Cytoplasmic calcium measurements.

HF were loaded with 2 mM indo-1/AM (Molecular Probes, Inc., Eugene, Oreg.) in complete growth medium at 20°C for 45 min. Cells were then washed, resuspended in Na-Hanks balanced salt solution (2 mM CaCl2, 145 mM NaCl, 5 mM KCl, 1 mM MgCl2, 5 mM glucose, 20 mM HEPES, pH 7.3) containing 1% bovine serum albumin and maintained at 20°C for up to 2 h. Approximately 5 × 105 cells were then suspended in 2 ml of Na-Hanks balanced salt solution and maintained at 37°C in a constantly stirred acrylic cuvette. Fluorescence measurements to determine the increase in cytosolic-free Ca2+ concentration ([Ca2+]i) were done with a Photon Technologies Inc. spectrofluorimeter with an excitation wavelength of 350 nm (4-nm bandwidth) and dual simultaneous monitoring of emission at 405 and 485 nm (10-nm bandwidth). The ratio of emission at 405 and 485 nm was measured at a rate of 2 Hz. Experiments were carried out with two independently isolated recombinant viruses.

RNA analysis.

HF in 60-mm-diameter dishes were infected at an MOI of 5 PFU/cell. When used, ganciclovir (30 μm) was added to the culture medium 1 h before infection. At various times postinfection, whole-cell RNA was harvested (16) and analyzed by formaldehyde agarose gel electrophoresis and Northern hybridization (22) with a 32P-labeled probe. The US27 probe included the sequence from 217761 to 219008 of the AD169 sequence, and the US28 probe was composed of a PCR-generated clone of the US28 ORF (36).
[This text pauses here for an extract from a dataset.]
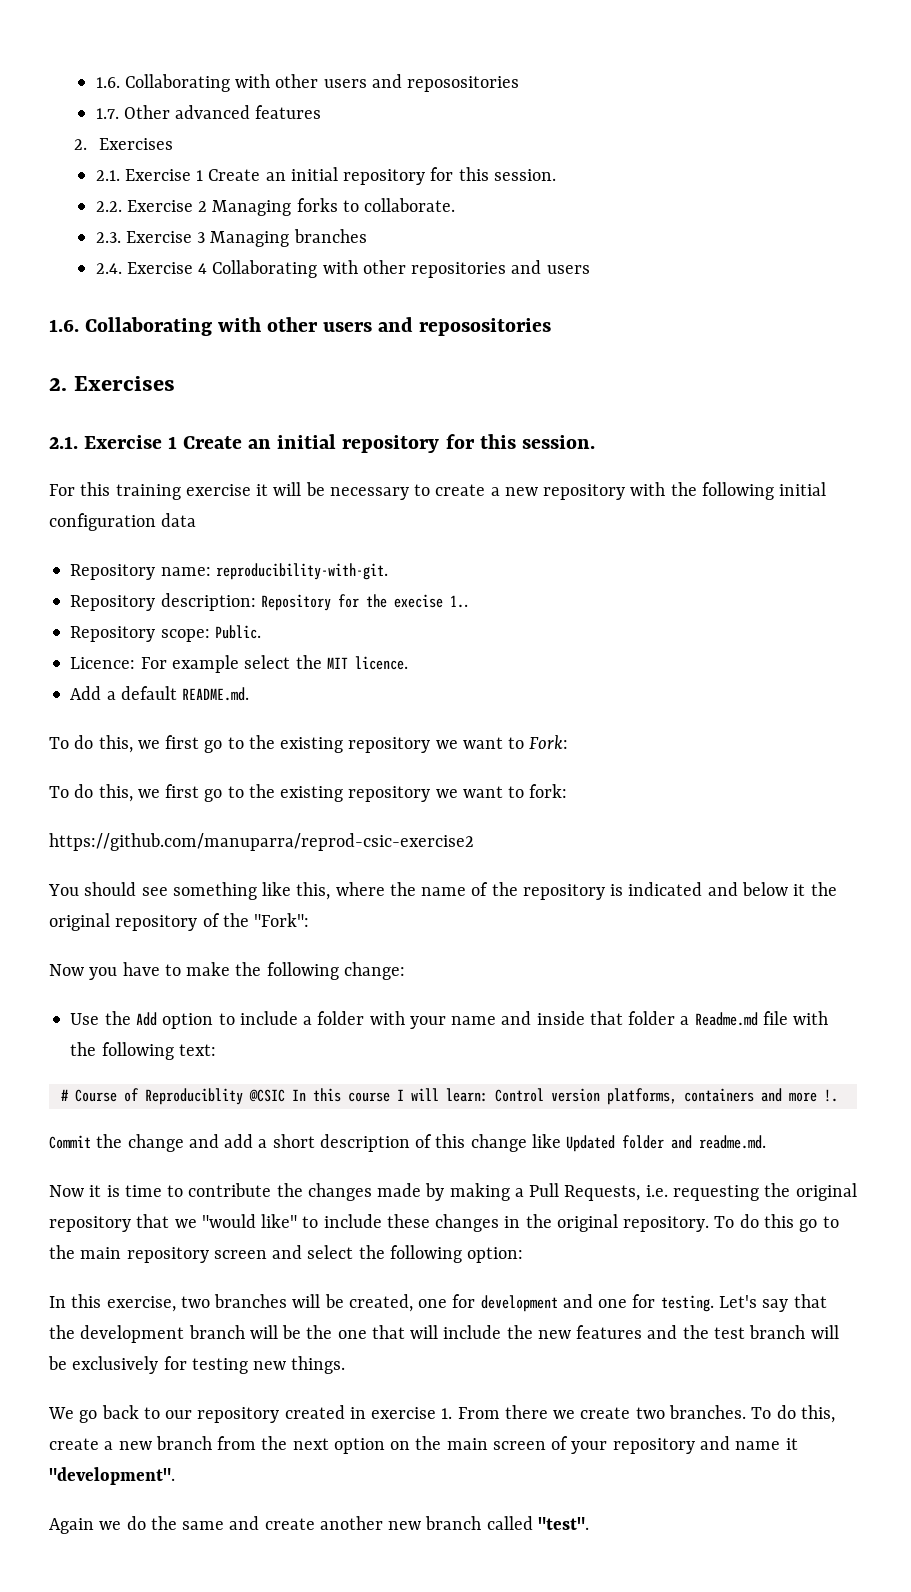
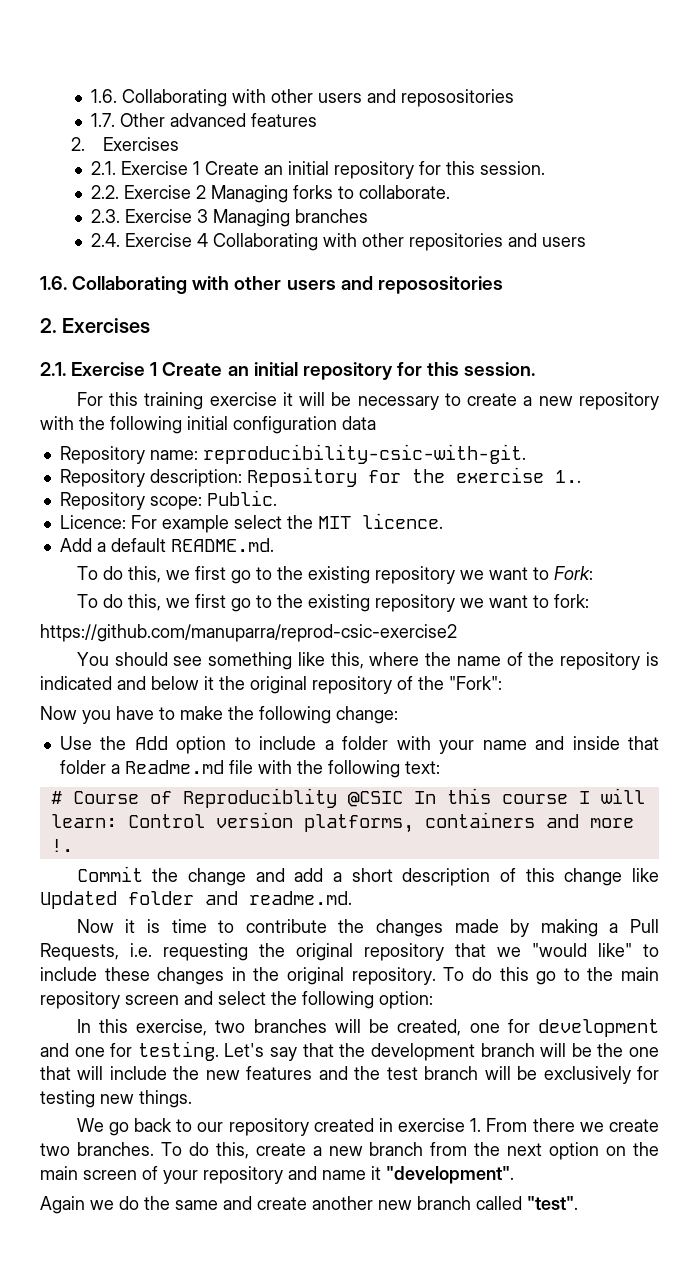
- Repository name: reproducibility-with-git.
+ Repository name: reproducibility-csic-with-git.
- Repository description: Repository for the execise 1..
+ Repository description: Repository for the exercise 1..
Determination of RANTES concentration in culture supernatants.

HF seeded in 15.5-mm wells were infected at an MOI of 3, with Towne, HV5.8, UV-inactivated Towne, or heat-inactivated Towne (60°C, 20 min) or left uninfected. At the end of 1 h of absorption, the inoculum was removed and the cells washed with phosphate-buffered saline, and 0.3 ml of medium was added to each well. For each experimental interval, the medium was removed from the culture and 0.3 ml of fresh medium was added. The collected medium was centrifuged for 5 min at 1,500 × g, and the supernatant was removed to a fresh tube and stored at −70°C until analyzed. The RANTES concentration was determined with an enzyme-linked immunosorbent assay kit for RANTES (R&D Systems) following the manufacturer’s instructions.

RESULTS

Construction and analysis of recombinant HCMV.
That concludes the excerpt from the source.